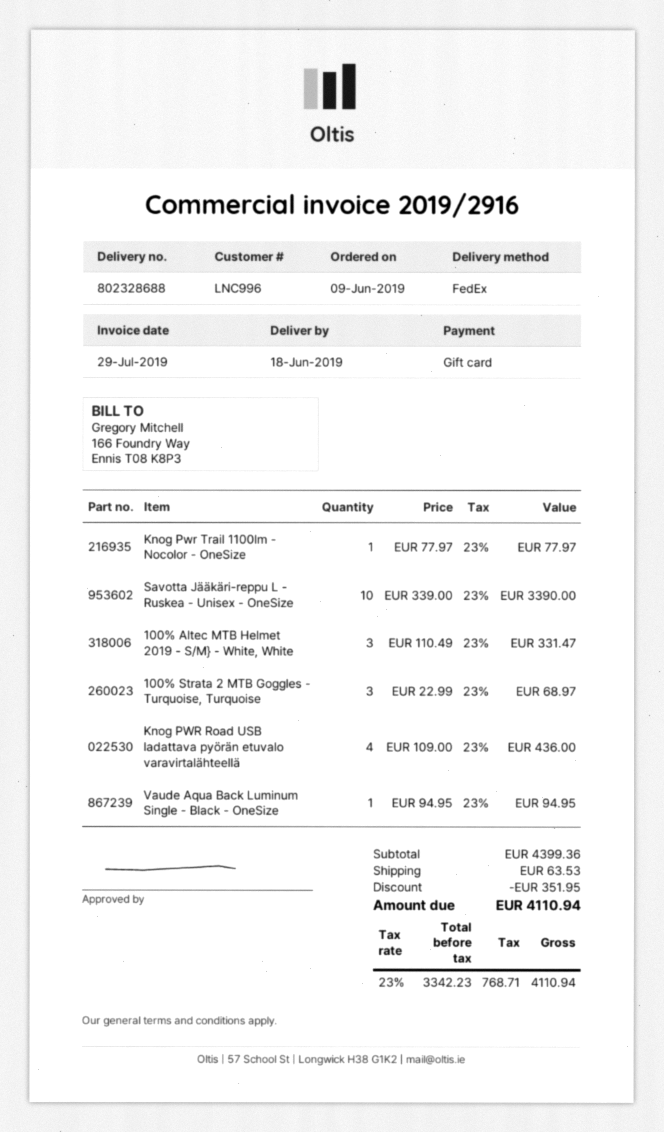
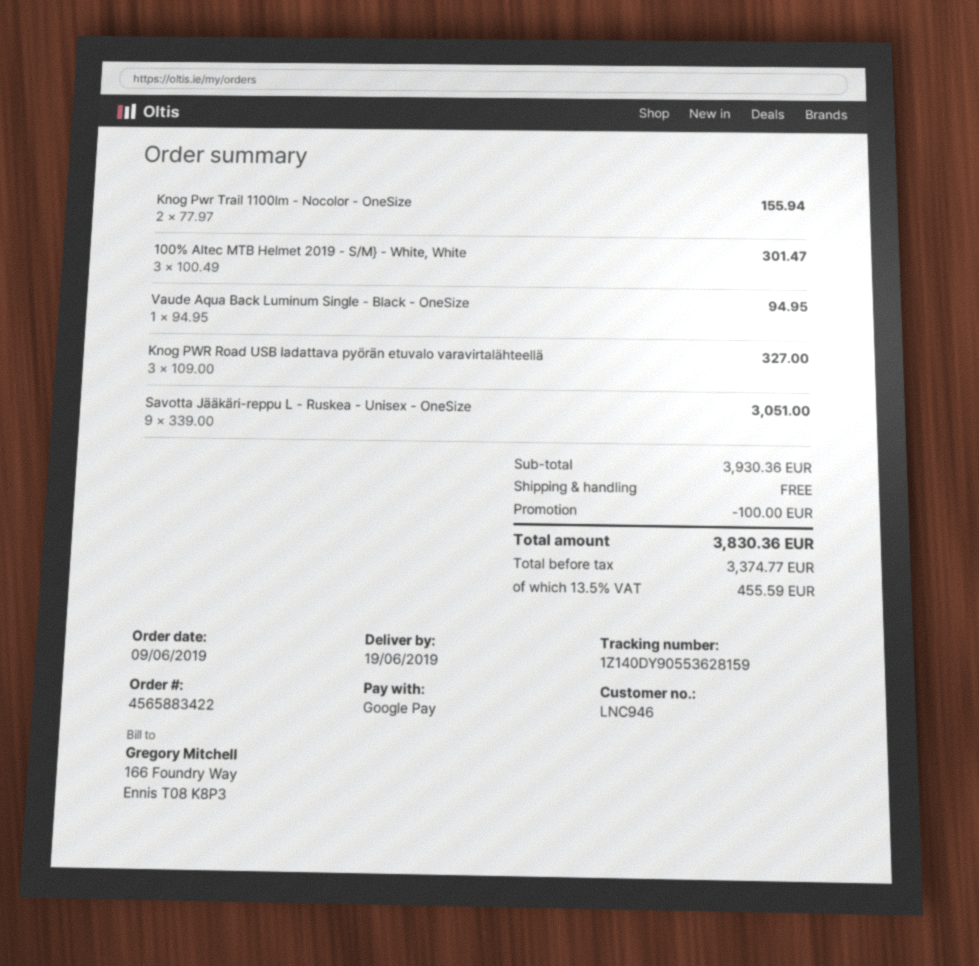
delivery date: 2019-06-18 -> 2019-06-19
customer number: LNC996 -> LNC946
payment method: gift card -> Google Pay
Knog Pwr Trail 1100lm - Nocolor - OneSize: 1 x 77.97 = 77.97 -> 2 x 77.97 = 155.94
Savotta Jääkäri-reppu L - Ruskea - Unisex - OneSize: 10 x 339.00 = 3390.00 -> 9 x 339.00 = 3051.00
100% Altec MTB Helmet 2019 - S/M} - White, White: 3 x 110.49 = 331.47 -> 3 x 100.49 = 301.47
100% Strata 2 MTB Goggles - Turquoise, Turquoise: 3 x 22.99 = 68.97 -> none
Knog PWR Road USB ladattava pyörän etuvalo varavirtalähteellä: 4 x 109.00 = 436.00 -> 3 x 109.00 = 327.00
subtotal: 4399.36 -> 3930.36
discount: 351.95 -> 100.00
shipping: 63.53 -> 0.00
net: 3342.23 -> 3374.77
tax: 23% = 768.71 -> 13.5% = 455.59
total: 4110.94 -> 3830.36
================
● INSTRUCTIONS TO FOLLOW:
Could you give again exactly the lines from the line containing "discount: 351.95 -> 100.00" through the final line of the data above, and no others?

● EXERCISE SOLUTION:
discount: 351.95 -> 100.00
shipping: 63.53 -> 0.00
net: 3342.23 -> 3374.77
tax: 23% = 768.71 -> 13.5% = 455.59
total: 4110.94 -> 3830.36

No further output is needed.